■ **Required action**: Search the records for the string "normal" and copy every line in which it appears.

■ **The data**:
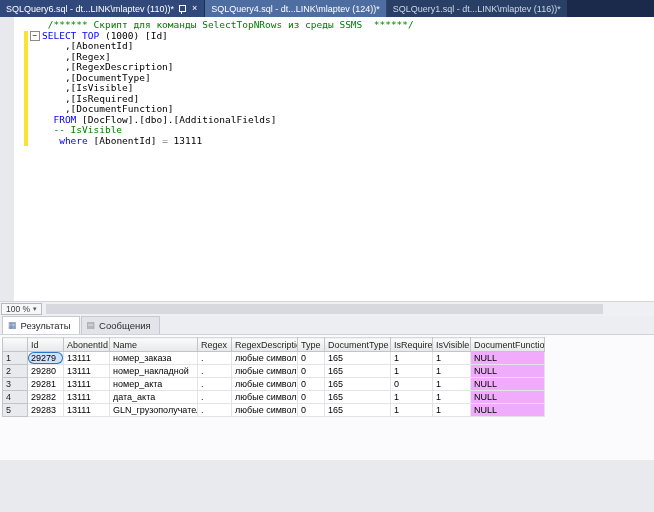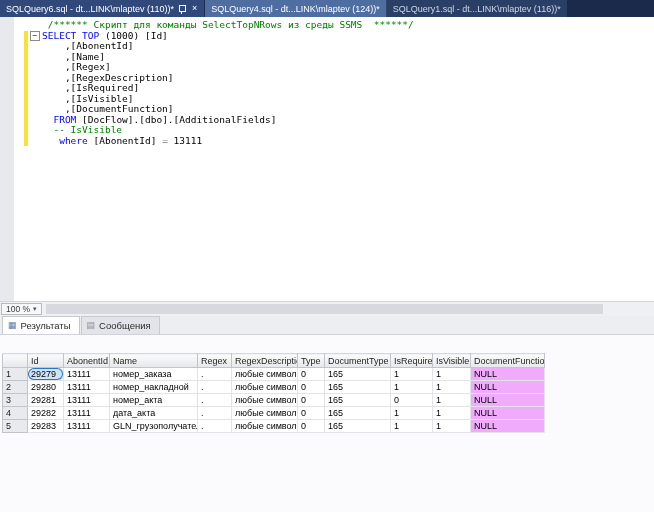--- a/index.html
+++ b/index.html
@@ -1,17 +1,17 @@
 <!DOCTYPE html>
 <html><head>
 <meta charset="utf-8">
 <style>
   html,body{margin:0;padding:0;background:#e9eaee;}
   body{width:654px;height:512px;overflow:hidden;font-family:"Liberation Sans",sans-serif;-webkit-font-smoothing:antialiased;}
-  .app{width:654px;height:512px;display:flex;flex-direction:column;background:#fff;}
+  .app{width:654px;height:460px;display:flex;flex-direction:column;background:#fff;}
 
   
   .tabbar{height:17px;background:#1b2a4a;display:flex;align-items:stretch;font-size:9px;flex:0 0 17px;overflow:hidden;}
   .doc-tab{display:flex;align-items:center;padding:0 6px;gap:4px;color:#dde4f0;border-right:1px solid rgba(0,0,0,.35);white-space:nowrap;cursor:default;}
   .doc-tab.state-active{background:#31497a;color:#ffffff;}
   .doc-tab.state-preview{background:#4e6da1;color:#ffffff;}
   .doc-tab.state-normal{background:#2a3f66;color:#cdd7e8;}
   .pin-icon{position:relative;width:5px;height:5px;border:1px solid currentColor;display:inline-block;margin:0 1px;}
   .pin-icon::after{content:"";position:absolute;left:1px;top:5px;width:1px;height:3px;background:currentColor;}
   .close-icon{font-size:9px;line-height:9px;padding:0 1px;}
@@ -41,21 +41,21 @@
 
   
   .rtabs{height:18px;flex:0 0 18px;background:#eceef2;display:flex;align-items:flex-end;padding-left:2px;gap:1px;}
   .rtab{display:flex;align-items:center;gap:4px;font-size:9.5px;color:#2c2c2c;padding:2px 8px 2px 5px;border:1px solid #c6c9cf;border-bottom:none;background:#e2e4e9;height:13px;white-space:nowrap;}
   .rtab.active{background:#ffffff;position:relative;}
   .rtab-icon{font-size:9px;line-height:9px;color:#5b79a8;}
   .rtab-icon.msg{color:#8b8f98;}
 
   
   .results{flex:1;background:#fbfbfd;border-top:1px solid #cfd2d8;padding:2px 0 0 2px;overflow:hidden;}
-  table.grid{border-collapse:collapse;table-layout:fixed;width:542px;font-size:9px;margin-top:16px;}
+  table.grid{border-collapse:collapse;table-layout:fixed;width:542px;font-size:9px;}
   table.grid th{background:linear-gradient(#fbfbfc,#e7e8eb);border:1px solid #c3c4c9;border-top:1px solid #d6d7db;font-weight:normal;text-align:left;padding:0 3px;height:13px;color:#1f1f1f;white-space:nowrap;overflow:hidden;}
   table.grid td{border-right:1px solid #e3e4e8;border-bottom:1px solid #e3e4e8;padding:0 3px;height:12px;background:#fff;color:#000;white-space:nowrap;overflow:hidden;}
   table.grid td.rownum{background:#e9eaed;border:1px solid #c3c4c9;border-top:none;color:#222;}
   table.grid td.nullcell{background:#f0abfc;}
   table.grid td.sel{background:#cfe4fa;box-shadow:inset 0 0 0 1px #2a74c9;border-radius:6px;}
 </style>
 </head>
 <body>
 
 <div class="app">
@@ -94,45 +94,45 @@
         <div class="code-line">
           <span class="lm"></span>
           <span class="cb changed"></span>
           <span class="fg"></span>
           <span class="code-text"><span class="tok-plain">    ,[AbonentId]</span></span>
         </div>
         <div class="code-line">
           <span class="lm"></span>
           <span class="cb changed"></span>
           <span class="fg"></span>
-          <span class="code-text"><span class="tok-plain">    ,[Name]</span></span>
-        </div>
-        <div class="code-line">
-          <span class="lm"></span>
-          <span class="cb changed"></span>
-          <span class="fg"></span>
           <span class="code-text"><span class="tok-plain">    ,[Regex]</span></span>
         </div>
         <div class="code-line">
           <span class="lm"></span>
           <span class="cb changed"></span>
           <span class="fg"></span>
           <span class="code-text"><span class="tok-plain">    ,[RegexDescription]</span></span>
         </div>
         <div class="code-line">
           <span class="lm"></span>
           <span class="cb changed"></span>
           <span class="fg"></span>
+          <span class="code-text"><span class="tok-plain">    ,[DocumentType]</span></span>
+        </div>
+        <div class="code-line">
+          <span class="lm"></span>
+          <span class="cb changed"></span>
+          <span class="fg"></span>
+          <span class="code-text"><span class="tok-plain">    ,[IsVisible]</span></span>
+        </div>
+        <div class="code-line">
+          <span class="lm"></span>
+          <span class="cb changed"></span>
+          <span class="fg"></span>
           <span class="code-text"><span class="tok-plain">    ,[IsRequired]</span></span>
-        </div>
-        <div class="code-line">
-          <span class="lm"></span>
-          <span class="cb changed"></span>
-          <span class="fg"></span>
-          <span class="code-text"><span class="tok-plain">    ,[IsVisible]</span></span>
         </div>
         <div class="code-line">
           <span class="lm"></span>
           <span class="cb changed"></span>
           <span class="fg"></span>
           <span class="code-text"><span class="tok-plain">    ,[DocumentFunction]</span></span>
         </div>
         <div class="code-line">
           <span class="lm"></span>
           <span class="cb changed"></span>

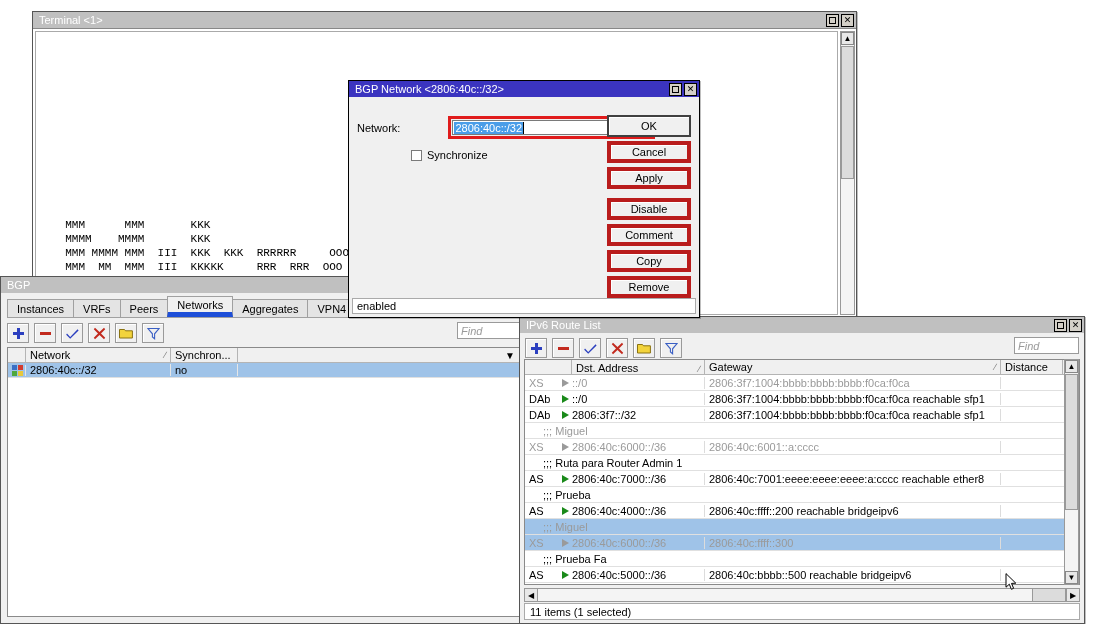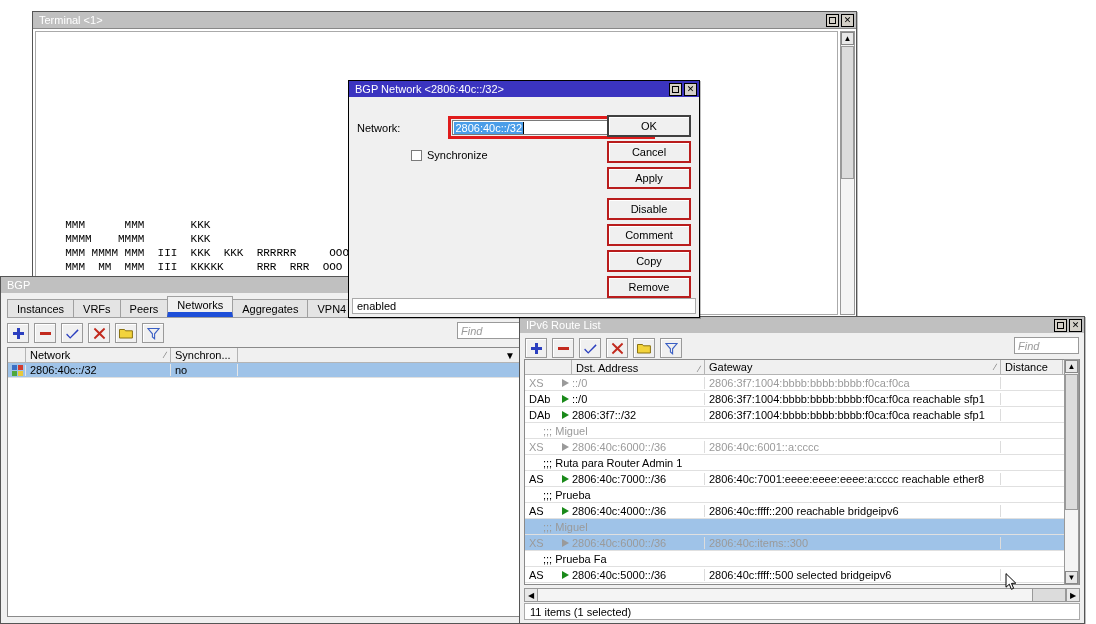--- a/index.html
+++ b/index.html
@@ -127,21 +127,21 @@
     position: absolute; left: 62px; top: 52px;
     display: flex; align-items: center; gap: 5px;
   }
   .chkbox { width: 11px; height: 11px; background: #fff; border: 1px solid #7a7a7a; }
   .btncol {
     position: absolute; right: 8px; top: 18px; width: 84px;
   }
   .btn {
     width: 84px; height: 22px;
     background: #f0f0f0;
-    border: 2px solid #b91c1c;
+    border: 4px solid #b91c1c;
     display: flex; align-items: center; justify-content: center;
     font-size: 11px; margin-bottom: 4px;
     box-shadow: inset 1px 1px 0 #fff;
   }
   .btn.default { border: 2px solid #404040; }
   .btn.gap { margin-top: 9px; }
   .statusbar {
     position: absolute; left: 3px; right: 3px; bottom: 3px; height: 16px;
     background: #ffffff; border: 1px solid #aaa;
     display: flex; align-items: center; padding-left: 4px;
@@ -522,35 +522,35 @@
             <div class="rrow dim sel comment">
               <div class="cmt">;;; Miguel</div>
             </div>
             <div class="rowsep"></div>
             <div class="rrow dim sel">
               <div class="flags">XS</div>
               <div class="arrowcell">
                 <span class="tri gray"></span>
               </div>
               <div class="dst">2806:40c:6000::/36</div>
-              <div class="gw">2806:40c:items::300</div>
+              <div class="gw">2806:40c:ffff::300</div>
               <div class="dist"></div>
             </div>
             <div class="rowsep"></div>
             <div class="rrow comment">
               <div class="cmt">;;; Prueba Fa</div>
             </div>
             <div class="rowsep"></div>
             <div class="rrow">
               <div class="flags">AS</div>
               <div class="arrowcell">
                 <span class="tri"></span>
               </div>
               <div class="dst">2806:40c:5000::/36</div>
-              <div class="gw">2806:40c:ffff::500 selected bridgeipv6</div>
+              <div class="gw">2806:40c:bbbb::500 reachable bridgeipv6</div>
               <div class="dist"></div>
             </div>
             <div class="rowsep"></div>
             <div class="rrow">
               <div class="flags">DAC</div>
               <div class="dst">2806:40c:ffff::/48</div>
               <div class="gw">bridgeipv6 reachable</div>
               <div class="dist"></div>
             </div>
           </div>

■ **Solution below**:
   .doc-tab.state-normal{background:#2a3f66;color:#cdd7e8;}
   table.grid th{background:linear-gradient(#fbfbfc,#e7e8eb);border:1px solid #c3c4c9;border-top:1px solid #d6d7db;font-weight:normal;text-align:left;padding:0 3px;height:13px;color:#1f1f1f;white-space:nowrap;overflow:hidden;}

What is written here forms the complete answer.